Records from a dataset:
□ □ □ □ □ □ □

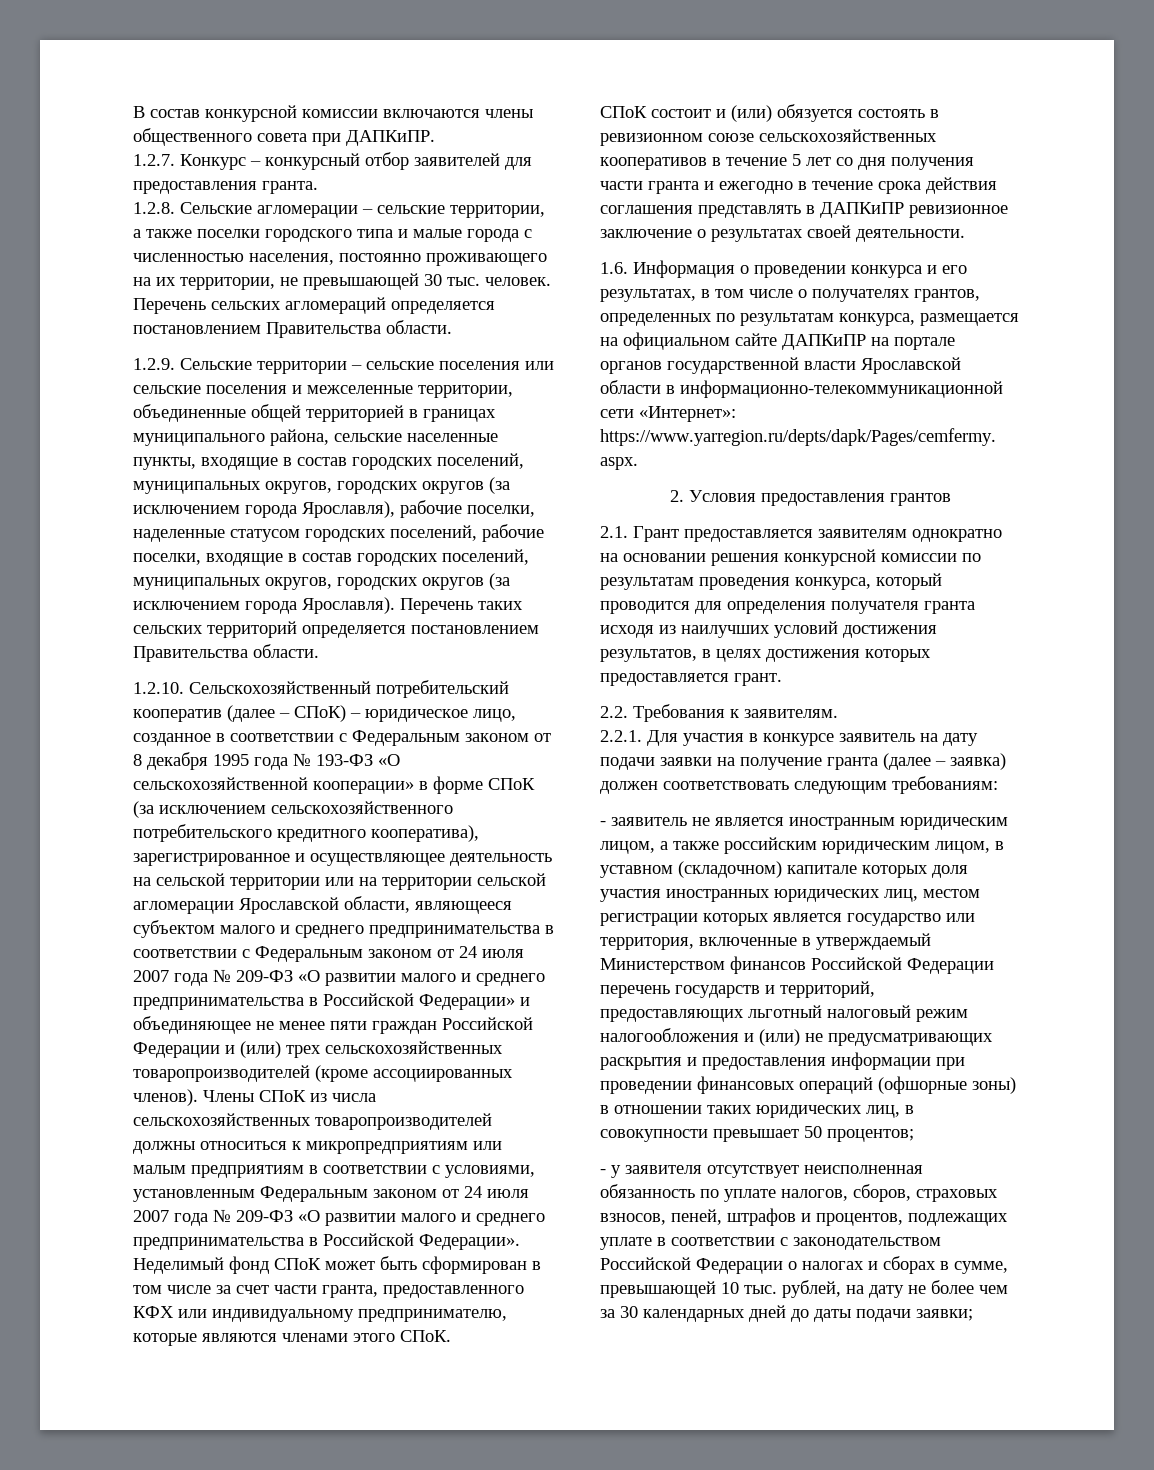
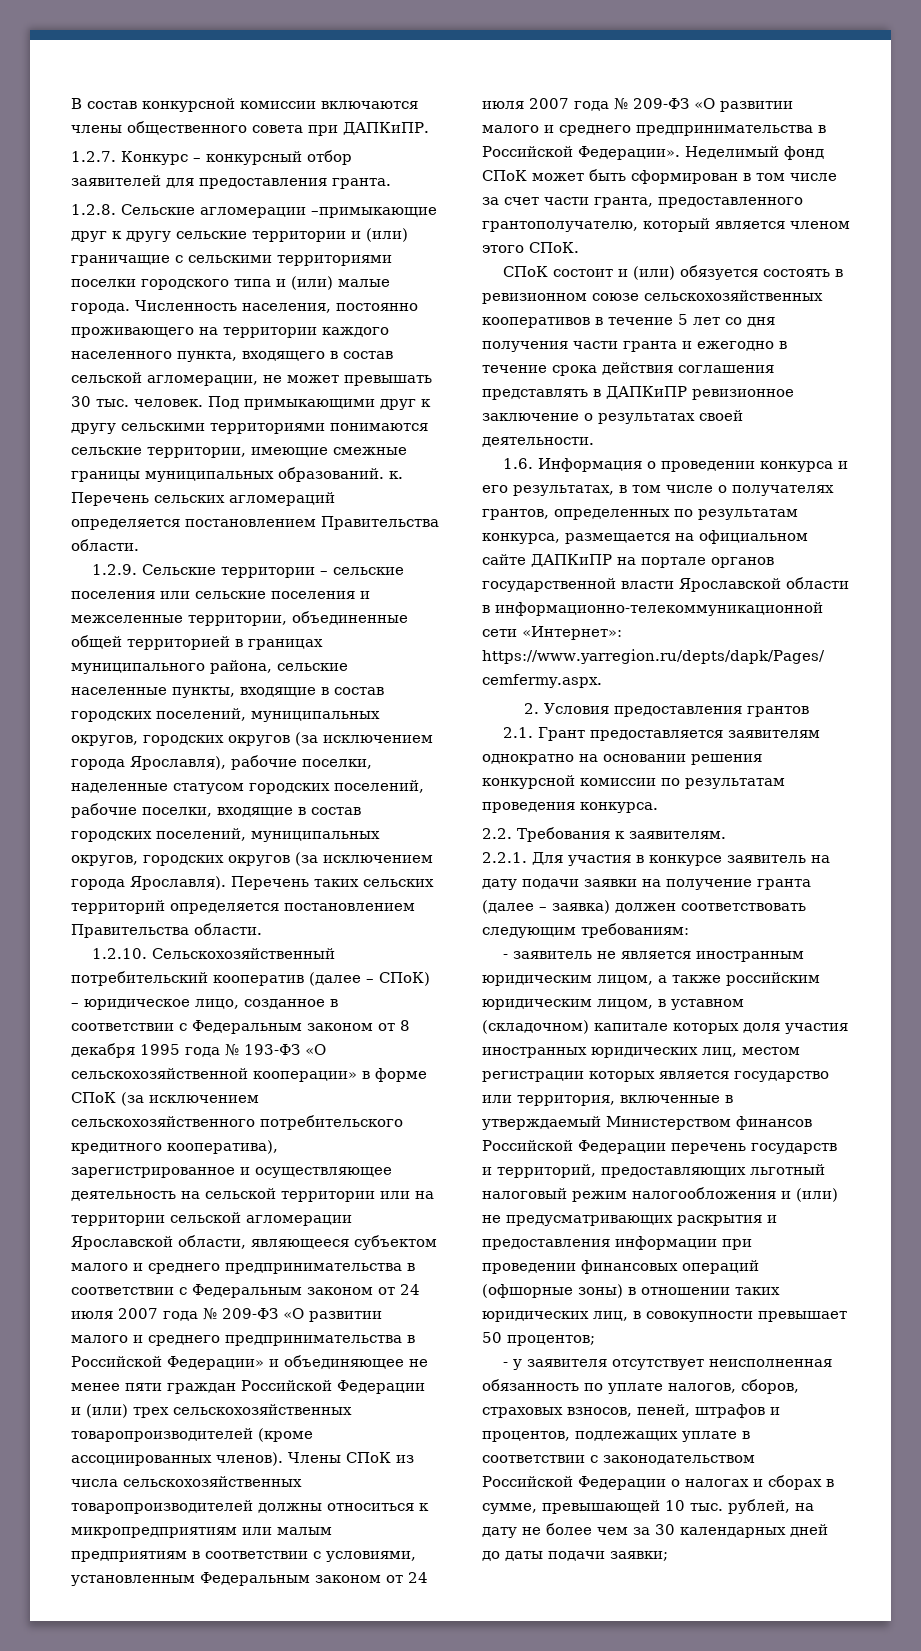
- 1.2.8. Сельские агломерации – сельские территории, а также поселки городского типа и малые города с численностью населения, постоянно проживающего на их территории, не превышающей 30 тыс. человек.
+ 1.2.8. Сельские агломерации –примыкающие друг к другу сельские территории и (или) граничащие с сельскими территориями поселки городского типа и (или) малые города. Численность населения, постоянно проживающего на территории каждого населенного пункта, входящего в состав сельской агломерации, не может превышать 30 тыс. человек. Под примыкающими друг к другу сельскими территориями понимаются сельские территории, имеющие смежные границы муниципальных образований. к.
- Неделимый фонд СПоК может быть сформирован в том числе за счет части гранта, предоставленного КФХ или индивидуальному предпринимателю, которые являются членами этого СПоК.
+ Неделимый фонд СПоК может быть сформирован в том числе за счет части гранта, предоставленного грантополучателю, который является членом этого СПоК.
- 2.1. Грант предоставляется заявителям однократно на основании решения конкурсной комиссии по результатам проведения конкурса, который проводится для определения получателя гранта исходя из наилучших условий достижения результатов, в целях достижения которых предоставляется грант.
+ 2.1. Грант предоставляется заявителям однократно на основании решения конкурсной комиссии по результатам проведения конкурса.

□ □ □ □ □ □ □

* ABOUT THIS TASK:
The reply should hold every record, unchanged, and no pictures.

* ANSWER SECTION:
- 1.2.8. Сельские агломерации – сельские территории, а также поселки городского типа и малые города с численностью населения, постоянно проживающего на их территории, не превышающей 30 тыс. человек.
+ 1.2.8. Сельские агломерации –примыкающие друг к другу сельские территории и (или) граничащие с сельскими территориями поселки городского типа и (или) малые города. Численность населения, постоянно проживающего на территории каждого населенного пункта, входящего в состав сельской агломерации, не может превышать 30 тыс. человек. Под примыкающими друг к другу сельскими территориями понимаются сельские территории, имеющие смежные границы муниципальных образований. к.
- Неделимый фонд СПоК может быть сформирован в том числе за счет части гранта, предоставленного КФХ или индивидуальному предпринимателю, которые являются членами этого СПоК.
+ Неделимый фонд СПоК может быть сформирован в том числе за счет части гранта, предоставленного грантополучателю, который является членом этого СПоК.
- 2.1. Грант предоставляется заявителям однократно на основании решения конкурсной комиссии по результатам проведения конкурса, который проводится для определения получателя гранта исходя из наилучших условий достижения результатов, в целях достижения которых предоставляется грант.
+ 2.1. Грант предоставляется заявителям однократно на основании решения конкурсной комиссии по результатам проведения конкурса.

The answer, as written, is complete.